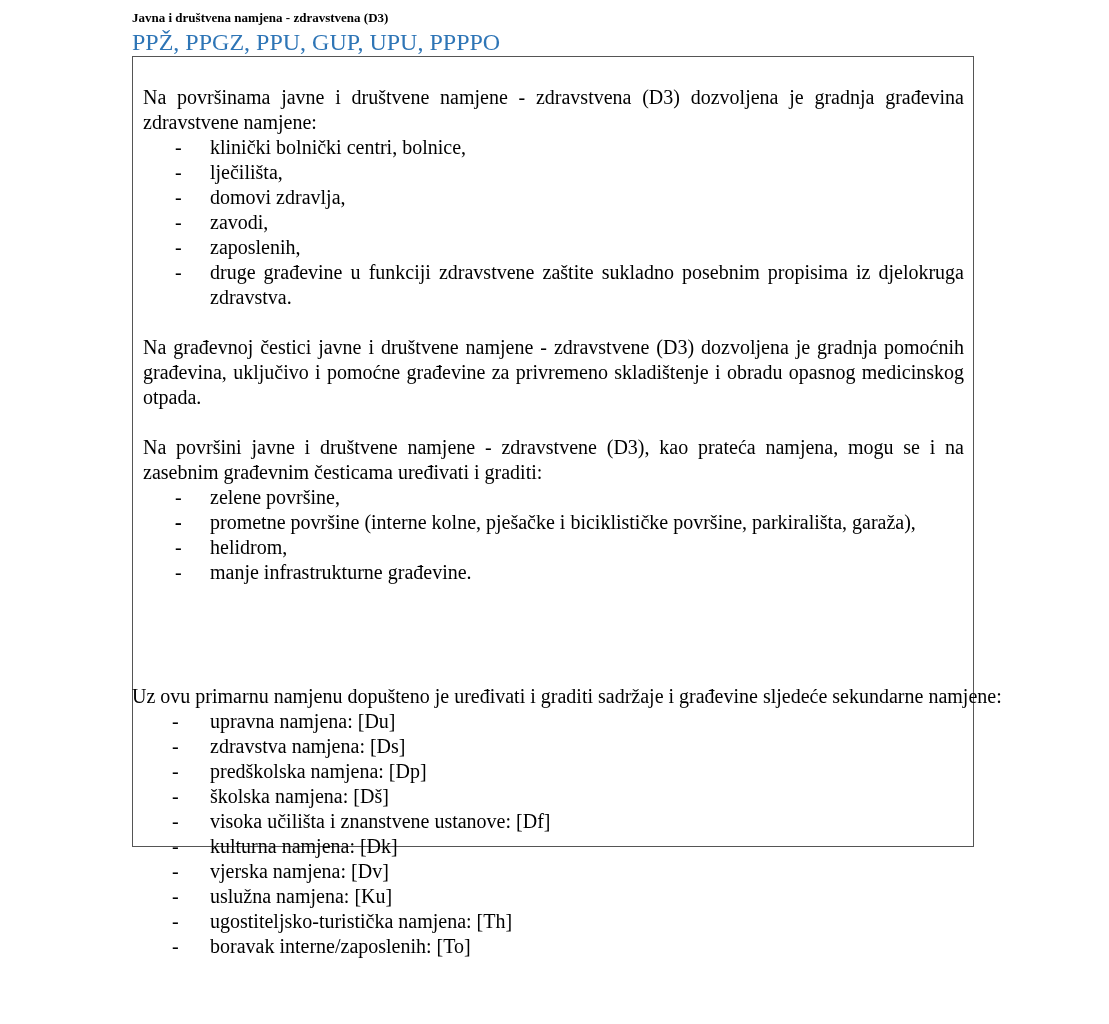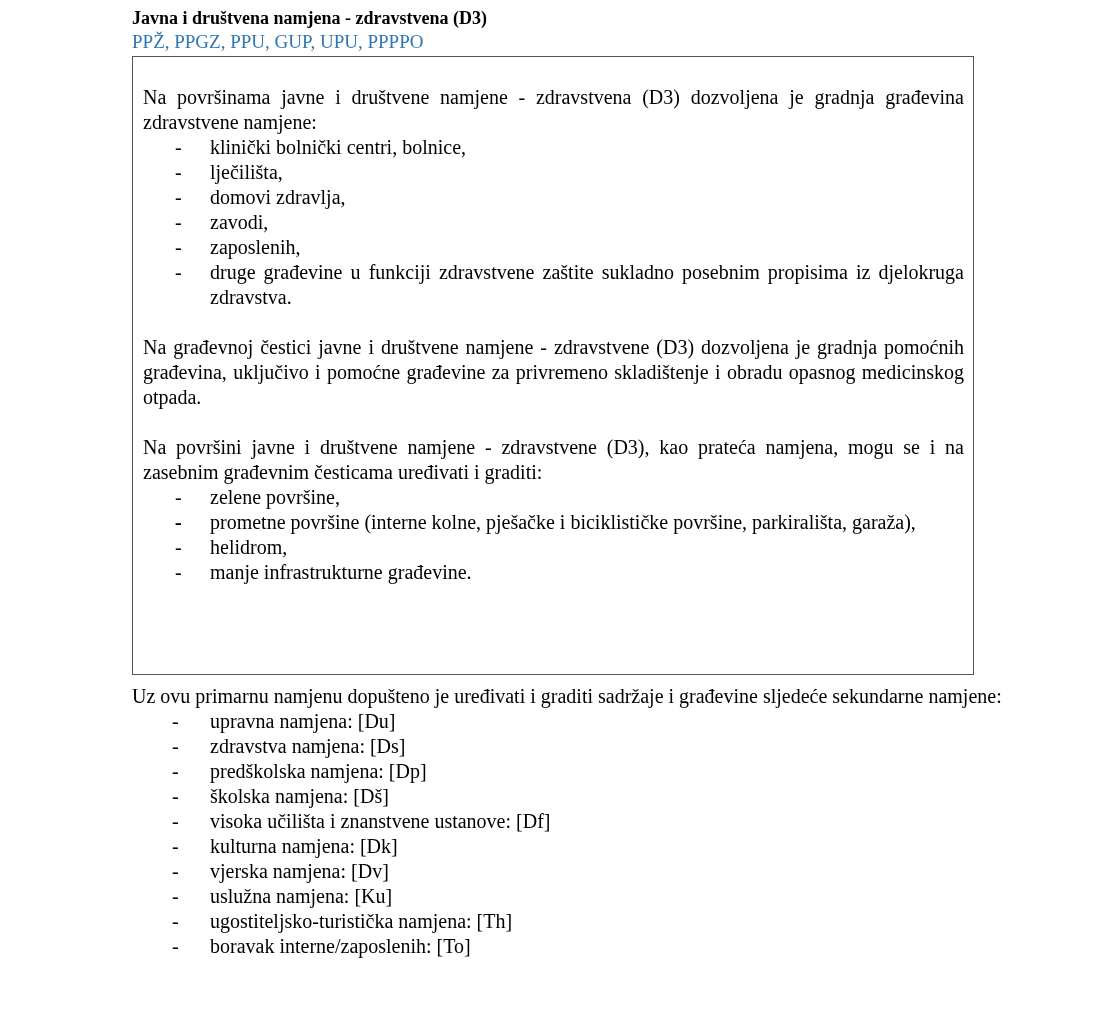--- a/index.html
+++ b/index.html
@@ -24,7 +24,7 @@
   }
   .title {
     font-weight: bold;
-    font-size: 18px;
+    font-size: 13px;
     line-height: 24px;
     margin: 0;
   }

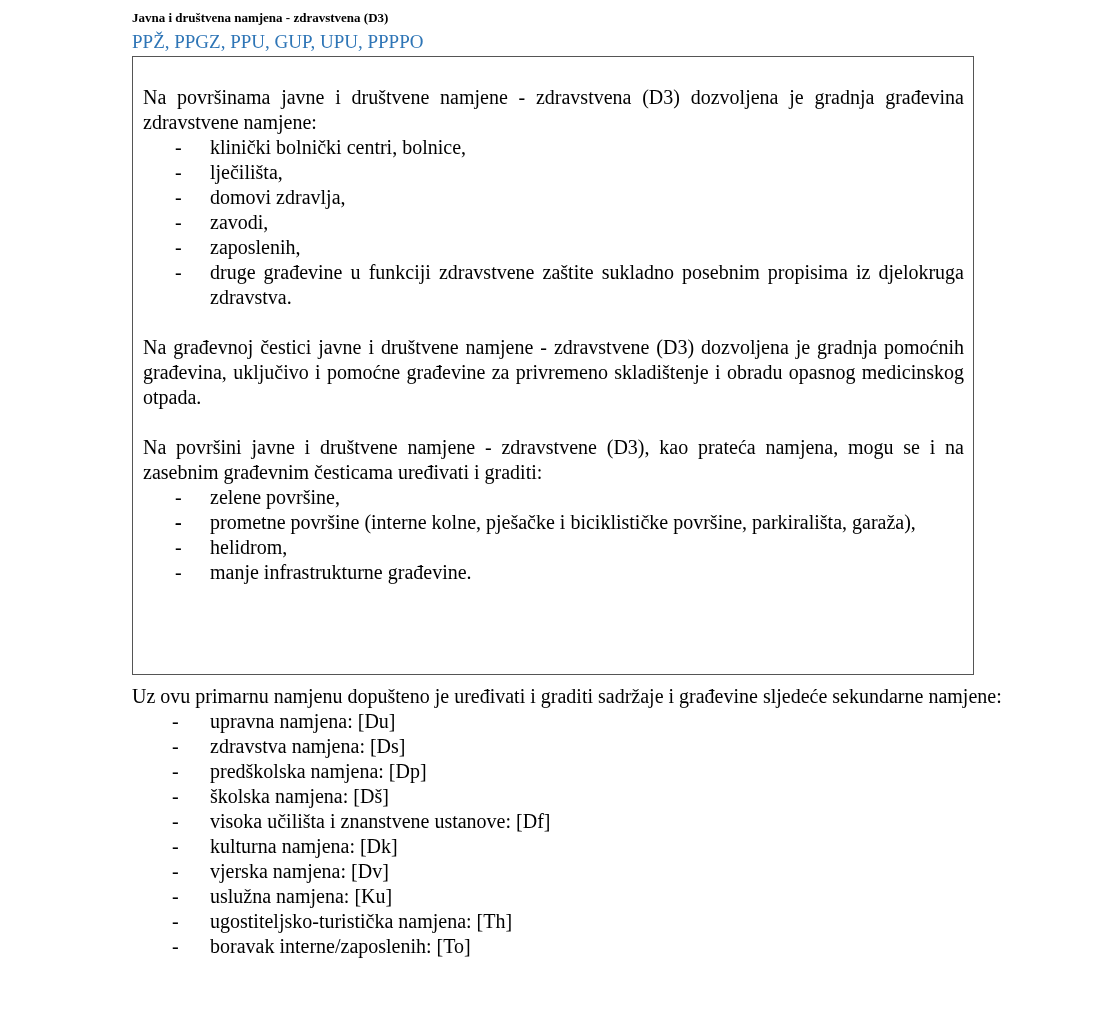--- a/index.html
+++ b/index.html
@@ -30,7 +30,7 @@
   }
   .subtitle {
     color: #2e75b6;
-    font-size: 19px;
+    font-size: 24px;
     line-height: 24px;
     margin: 0;
   }

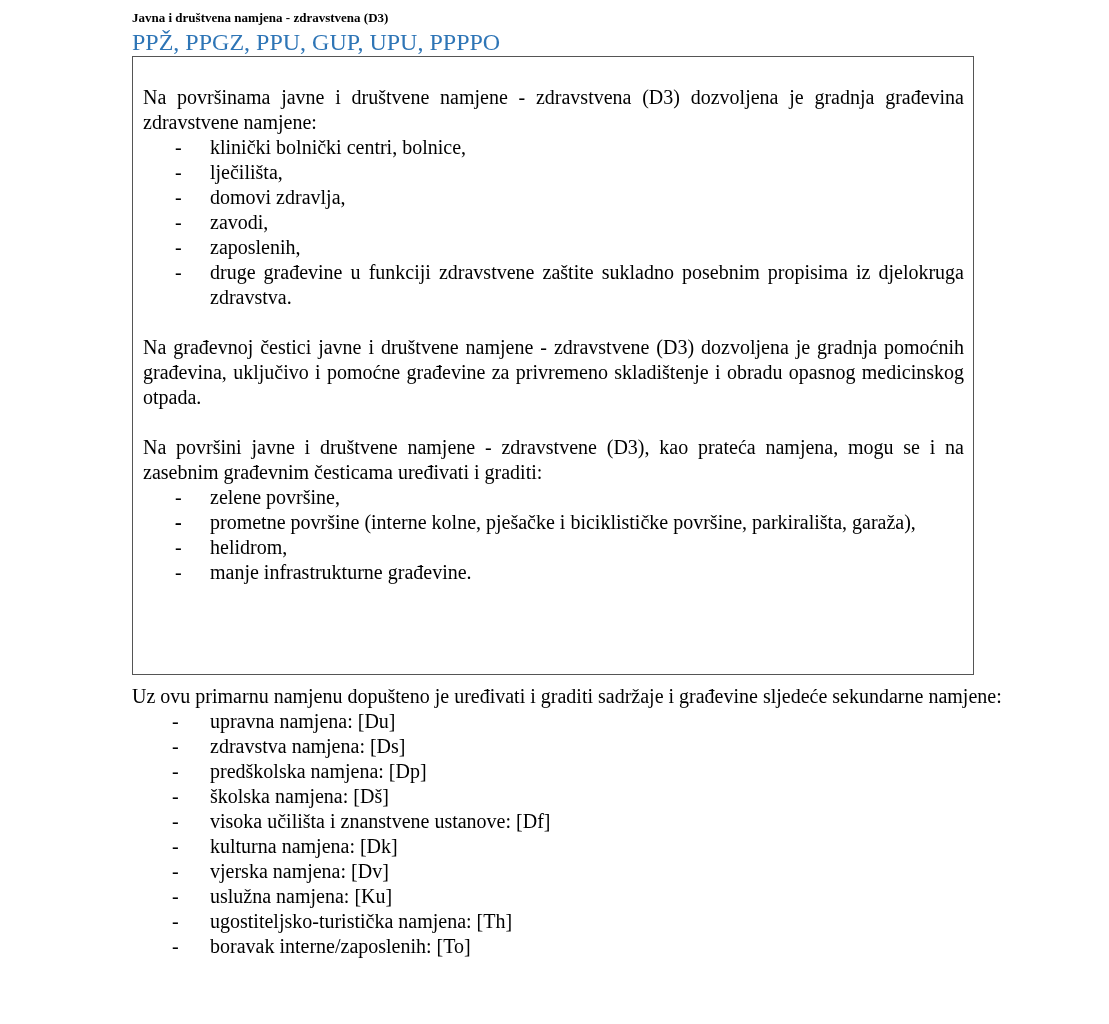--- a/index.html
+++ b/index.html
@@ -39,7 +39,7 @@
     left: 0px;
     top: 50px;
     width: 842px;
-    height: 619px;
+    height: 791px;
     border: 1.5px solid #555555;
     box-sizing: border-box;
     padding: 28px 9px 0 10px;

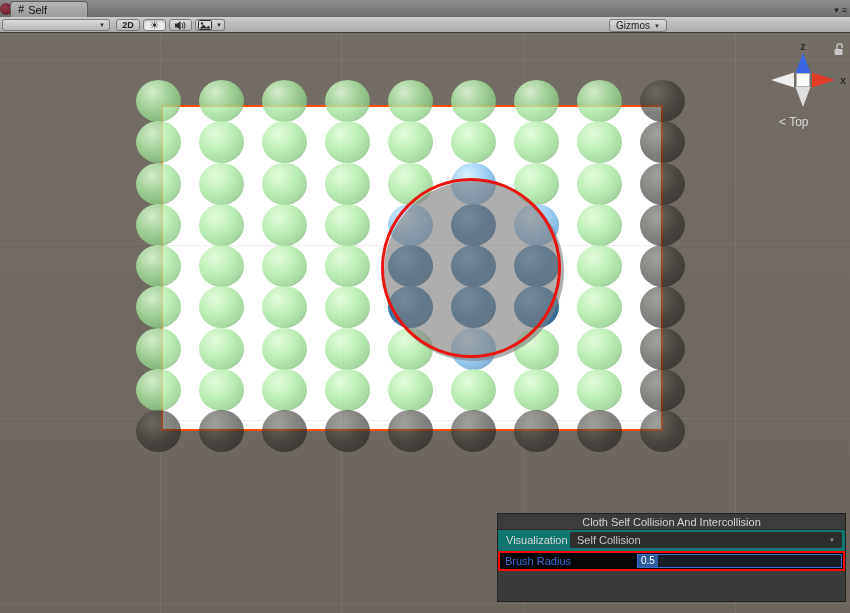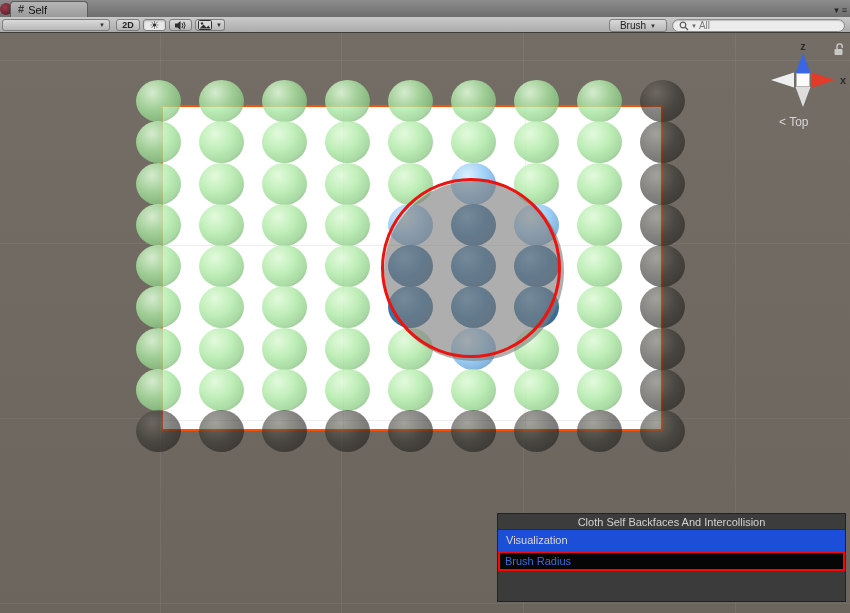--- a/index.html
+++ b/index.html
@@ -130,7 +130,7 @@
       <span class="caret">▼</span>
     </div>
     <div class="tb-btn btn-gizmos">
-      <span>Brush</span>
+      <span>Gizmos</span>
       <span class="caret">▼</span>
     </div>
     <div class="searchbox">

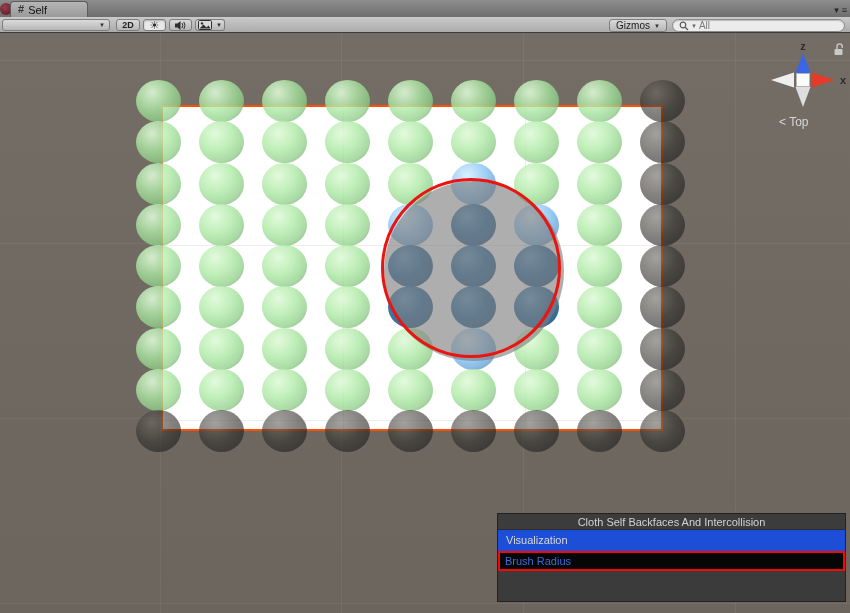--- a/index.html
+++ b/index.html
@@ -132,14 +132,6 @@
     <div class="tb-btn btn-gizmos">
       <span>Gizmos</span>
       <span class="caret">▼</span>
-    </div>
-    <div class="searchbox">
-      <svg width="10" height="10" viewBox="0 0 10 10">
-        <circle cx="4" cy="4" r="2.8" fill="none" stroke="#5a5a5a" stroke-width="1.2"></circle>
-        <line x1="6.2" y1="6.2" x2="9" y2="9" stroke="#5a5a5a" stroke-width="1.3"></line>
-      </svg>
-      <span class="caret" style="color:#6a6a6a;">▼</span>
-      <span class="q-label">All</span>
     </div>
   </div>
 

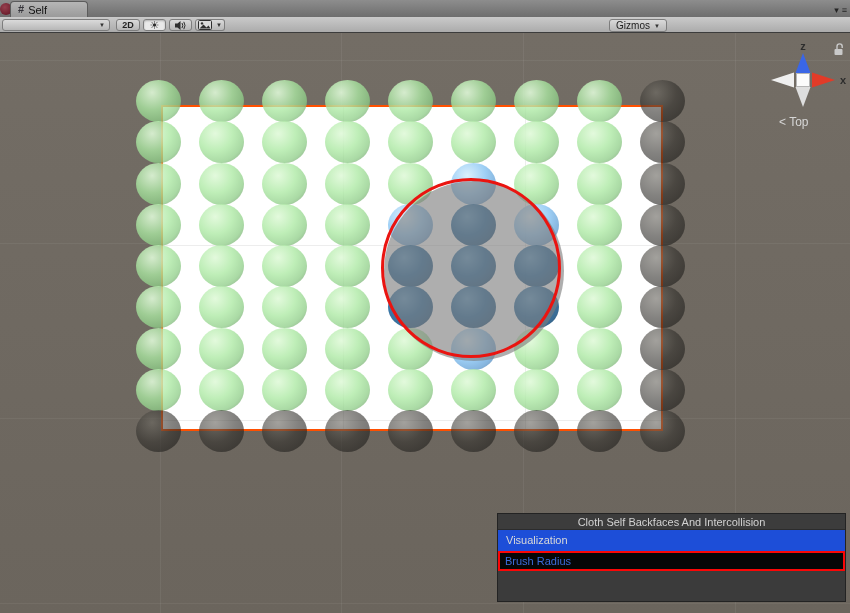--- a/index.html
+++ b/index.html
@@ -260,7 +260,7 @@
     <div class="view-label">&lt; Top</div>
 
     <div class="cloth-panel">
-      <div class="panel-title">Cloth Self Backfaces And Intercollision</div>
+      <div class="panel-title">Cloth Self Collision And Intercollision</div>
       <div class="vis-row">
         <span class="vis-label">Visualization</span>
       </div>

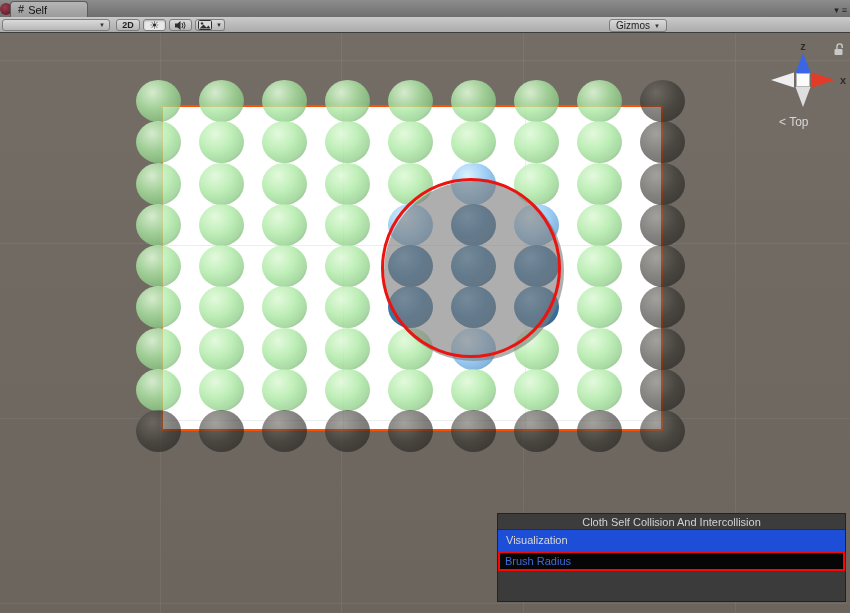--- a/index.html
+++ b/index.html
@@ -67,7 +67,7 @@
     background:#3b3b3b; border:1px solid #232323; font-size:11px; }
   .panel-title { height:16px; display:flex; align-items:center; justify-content:center;
     color:#d2d2d2; border-bottom:1px solid #2c2c2c; background:#3c3c3c; }
-  .vis-row { position:relative; height:21px; background:#1d4ed8; }
+  .vis-row { position:relative; height:21px; background:#0f766e; }
   .vis-label { position:absolute; left:8px; top:4px; color:#d8d8d8; }
   .vis-dropdown { position:absolute; left:72px; top:2px; right:3px; height:16px; background:#2d2d2d;
     border-radius:2px; display:flex; align-items:center; padding:0 7px; color:#c8c8c8; }

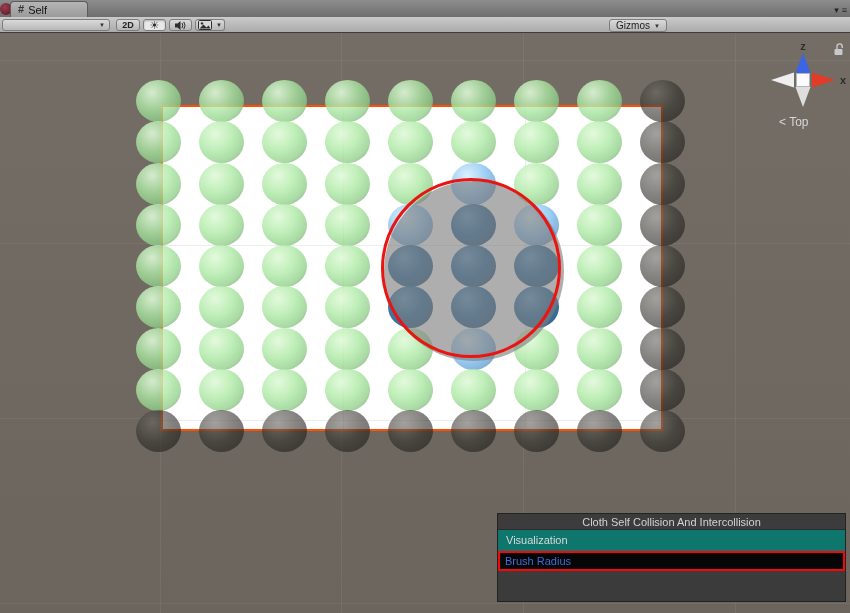--- a/index.html
+++ b/index.html
@@ -263,6 +263,10 @@
       <div class="panel-title">Cloth Self Collision And Intercollision</div>
       <div class="vis-row">
         <span class="vis-label">Visualization</span>
+        <div class="vis-dropdown">
+          <span>Self Collision</span>
+          <span class="caret">▼</span>
+        </div>
       </div>
       <div class="brush-row">
         <span class="brush-label">Brush Radius</span>

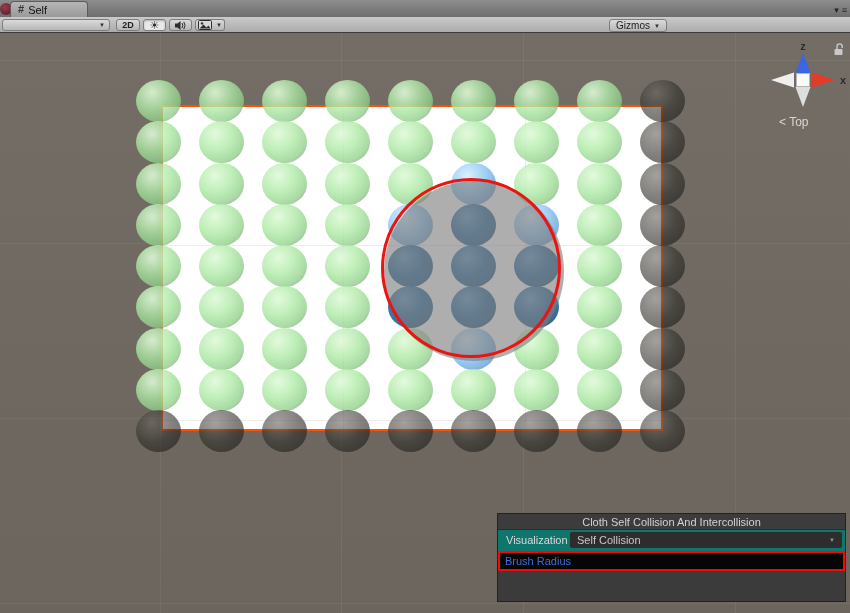--- a/index.html
+++ b/index.html
@@ -270,6 +270,9 @@
       </div>
       <div class="brush-row">
         <span class="brush-label">Brush Radius</span>
+        <div class="brush-input">
+          <span class="brush-value">0.5</span>
+        </div>
       </div>
     </div>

:::::

### What you need to do
Repeat the listing word for word. Leave images out.

### Exercise result
--- a/index.html
+++ b/index.html
@@ -24,7 +24,7 @@
   }
   .title {
     font-weight: bold;
-    font-size: 18px;
+    font-size: 13px;
     line-height: 24px;
     margin: 0;
   }

--- a/index.html
+++ b/index.html
@@ -30,7 +30,7 @@
   }
   .subtitle {
     color: #2e75b6;
-    font-size: 19px;
+    font-size: 24px;
     line-height: 24px;
     margin: 0;
   }

--- a/index.html
+++ b/index.html
@@ -39,7 +39,7 @@
     left: 0px;
     top: 50px;
     width: 842px;
-    height: 619px;
+    height: 791px;
     border: 1.5px solid #555555;
     box-sizing: border-box;
     padding: 28px 9px 0 10px;

--- a/index.html
+++ b/index.html
@@ -130,7 +130,7 @@
       <span class="caret">▼</span>
     </div>
     <div class="tb-btn btn-gizmos">
-      <span>Brush</span>
+      <span>Gizmos</span>
       <span class="caret">▼</span>
     </div>
     <div class="searchbox">

--- a/index.html
+++ b/index.html
@@ -132,14 +132,6 @@
     <div class="tb-btn btn-gizmos">
       <span>Gizmos</span>
       <span class="caret">▼</span>
-    </div>
-    <div class="searchbox">
-      <svg width="10" height="10" viewBox="0 0 10 10">
-        <circle cx="4" cy="4" r="2.8" fill="none" stroke="#5a5a5a" stroke-width="1.2"></circle>
-        <line x1="6.2" y1="6.2" x2="9" y2="9" stroke="#5a5a5a" stroke-width="1.3"></line>
-      </svg>
-      <span class="caret" style="color:#6a6a6a;">▼</span>
-      <span class="q-label">All</span>
     </div>
   </div>
 

--- a/index.html
+++ b/index.html
@@ -260,7 +260,7 @@
     <div class="view-label">&lt; Top</div>
 
     <div class="cloth-panel">
-      <div class="panel-title">Cloth Self Backfaces And Intercollision</div>
+      <div class="panel-title">Cloth Self Collision And Intercollision</div>
       <div class="vis-row">
         <span class="vis-label">Visualization</span>
       </div>

--- a/index.html
+++ b/index.html
@@ -67,7 +67,7 @@
     background:#3b3b3b; border:1px solid #232323; font-size:11px; }
   .panel-title { height:16px; display:flex; align-items:center; justify-content:center;
     color:#d2d2d2; border-bottom:1px solid #2c2c2c; background:#3c3c3c; }
-  .vis-row { position:relative; height:21px; background:#1d4ed8; }
+  .vis-row { position:relative; height:21px; background:#0f766e; }
   .vis-label { position:absolute; left:8px; top:4px; color:#d8d8d8; }
   .vis-dropdown { position:absolute; left:72px; top:2px; right:3px; height:16px; background:#2d2d2d;
     border-radius:2px; display:flex; align-items:center; padding:0 7px; color:#c8c8c8; }

--- a/index.html
+++ b/index.html
@@ -263,6 +263,10 @@
       <div class="panel-title">Cloth Self Collision And Intercollision</div>
       <div class="vis-row">
         <span class="vis-label">Visualization</span>
+        <div class="vis-dropdown">
+          <span>Self Collision</span>
+          <span class="caret">▼</span>
+        </div>
       </div>
       <div class="brush-row">
         <span class="brush-label">Brush Radius</span>

--- a/index.html
+++ b/index.html
@@ -270,6 +270,9 @@
       </div>
       <div class="brush-row">
         <span class="brush-label">Brush Radius</span>
+        <div class="brush-input">
+          <span class="brush-value">0.5</span>
+        </div>
       </div>
     </div>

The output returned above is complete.